*WHAT TO WORK ON:* Retype word for word the stretch of entries below from the line that has "4 people - 1" through the line that has "tax: 6% = 483.89 -> 6% = 466.49", and omit the pictures.

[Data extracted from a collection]
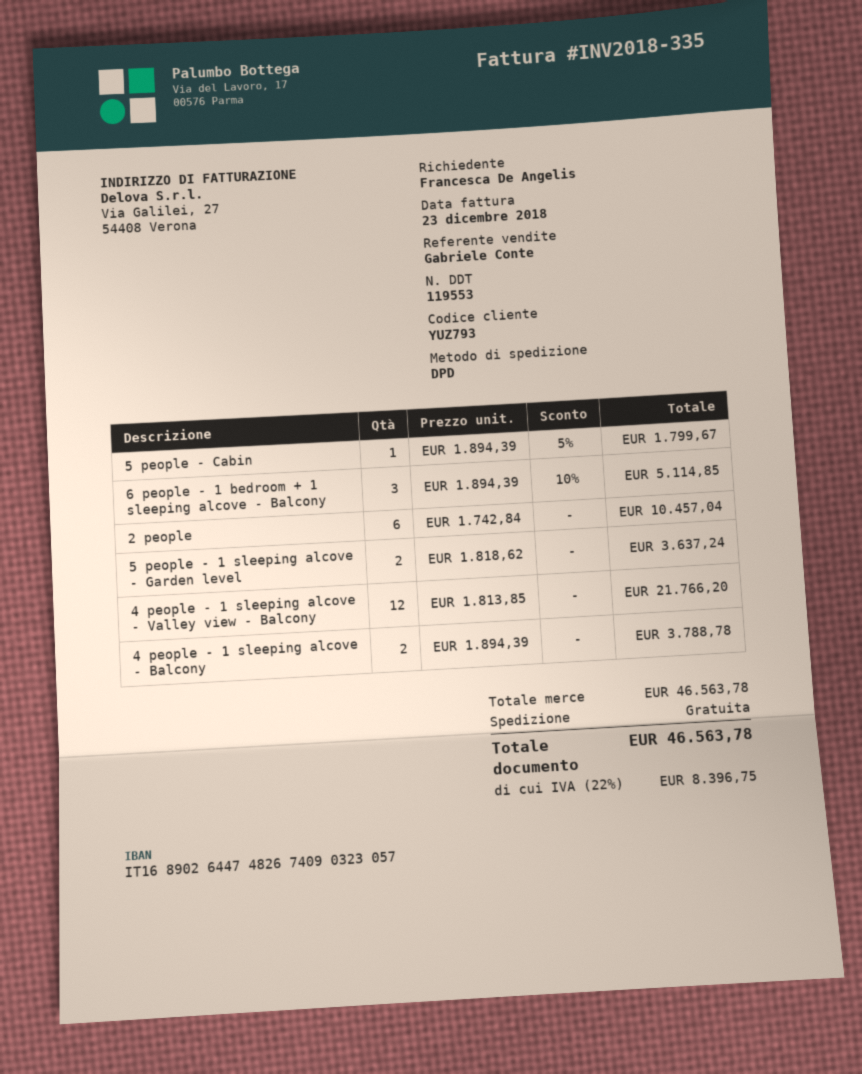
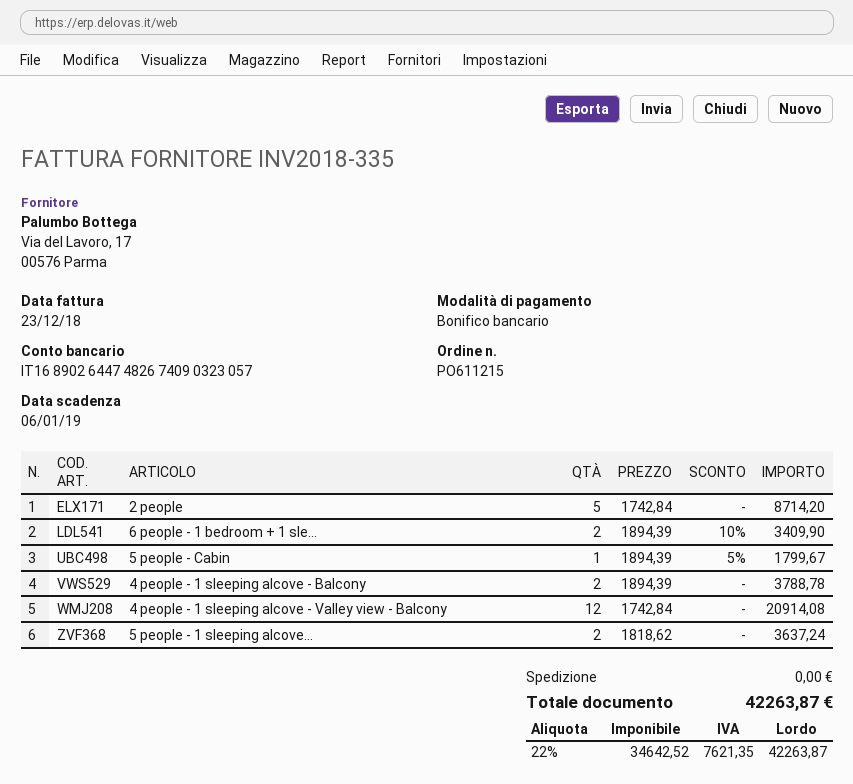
6 people - 1 bedroom + 1 sleeping alcove - Balcony: 3 x 1894.39 - 10% = 5114.85 -> 2 x 1894.39 - 10% = 3409.90
2 people: 6 x 1742.84 = 10457.04 -> 5 x 1742.84 = 8714.20
4 people - 1 sleeping alcove - Valley view - Balcony: 12 x 1813.85 = 21766.20 -> 12 x 1742.84 = 20914.08
tax: 22% = 8396.75 -> 22% = 7621.35
total: 46563.78 -> 42263.87

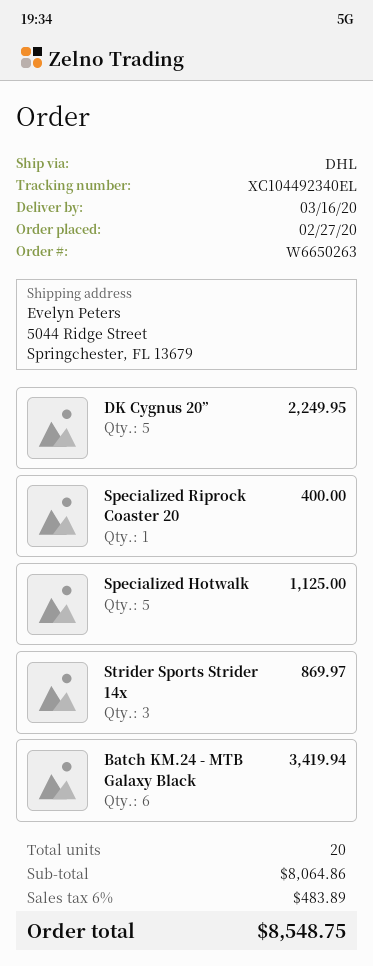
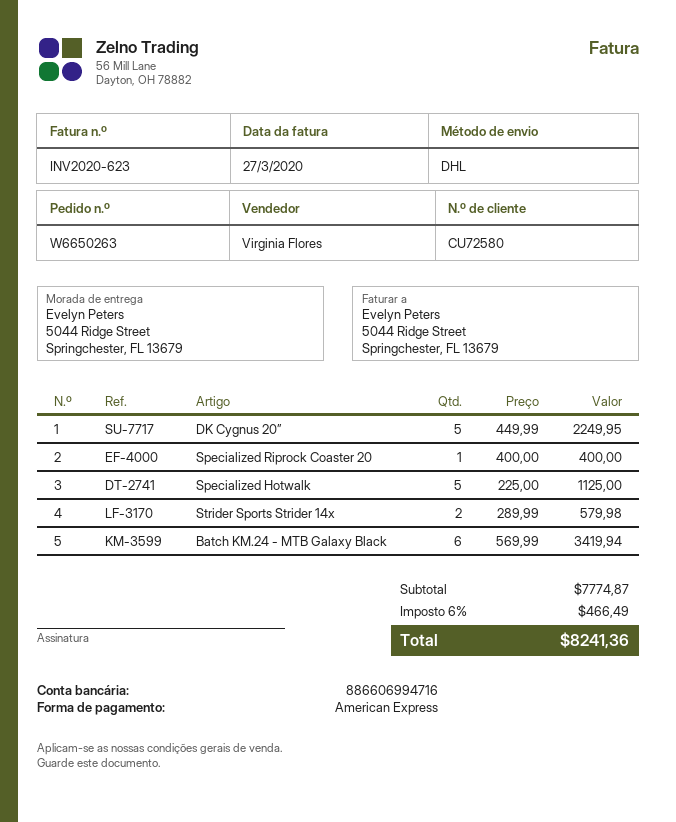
Strider Sports Strider 14x: 3 for 869.97 -> 2 for 579.98
subtotal: 8064.86 -> 7774.87
tax: 6% = 483.89 -> 6% = 466.49
total: 8548.75 -> 8241.36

*WRITTEN REPLY:*
4 people - 1 sleeping alcove - Valley view - Balcony: 12 x 1813.85 = 21766.20 -> 12 x 1742.84 = 20914.08
tax: 22% = 8396.75 -> 22% = 7621.35
total: 46563.78 -> 42263.87

Strider Sports Strider 14x: 3 for 869.97 -> 2 for 579.98
subtotal: 8064.86 -> 7774.87
tax: 6% = 483.89 -> 6% = 466.49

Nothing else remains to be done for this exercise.